◆ Task item ◆
Only the lines from the one containing "2020-01-17: 95000 -> 79000" to the end of the records belong in the output; print them exactly.

Before-and-after change data
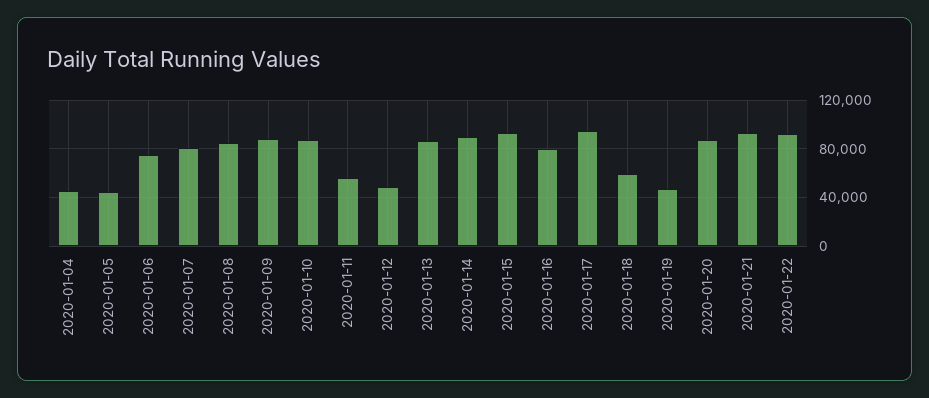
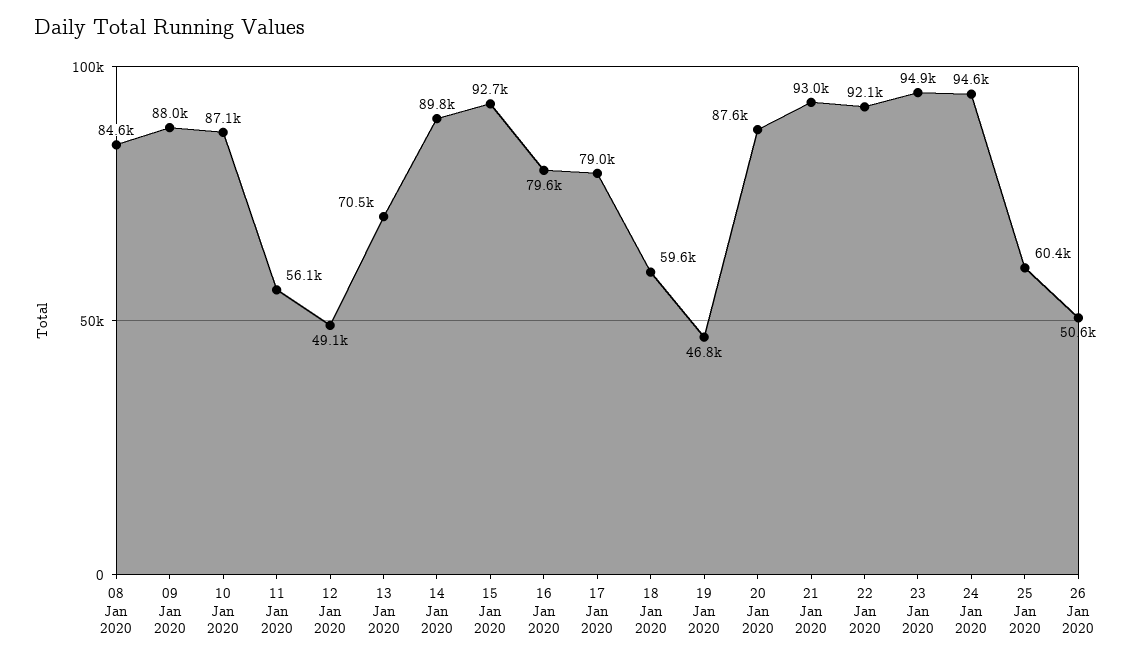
2020-01-04: 45000 -> none
2020-01-05: 45000 -> none
2020-01-06: 75000 -> none
2020-01-07: 80000 -> none
2020-01-13: 85000 -> 70500
2020-01-17: 95000 -> 79000
23 Jan 2020: none -> 94900
24 Jan 2020: none -> 94600
25 Jan 2020: none -> 60400
26 Jan 2020: none -> 50600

◆ Answer to this exercise ◆
2020-01-17: 95000 -> 79000
23 Jan 2020: none -> 94900
24 Jan 2020: none -> 94600
25 Jan 2020: none -> 60400
26 Jan 2020: none -> 50600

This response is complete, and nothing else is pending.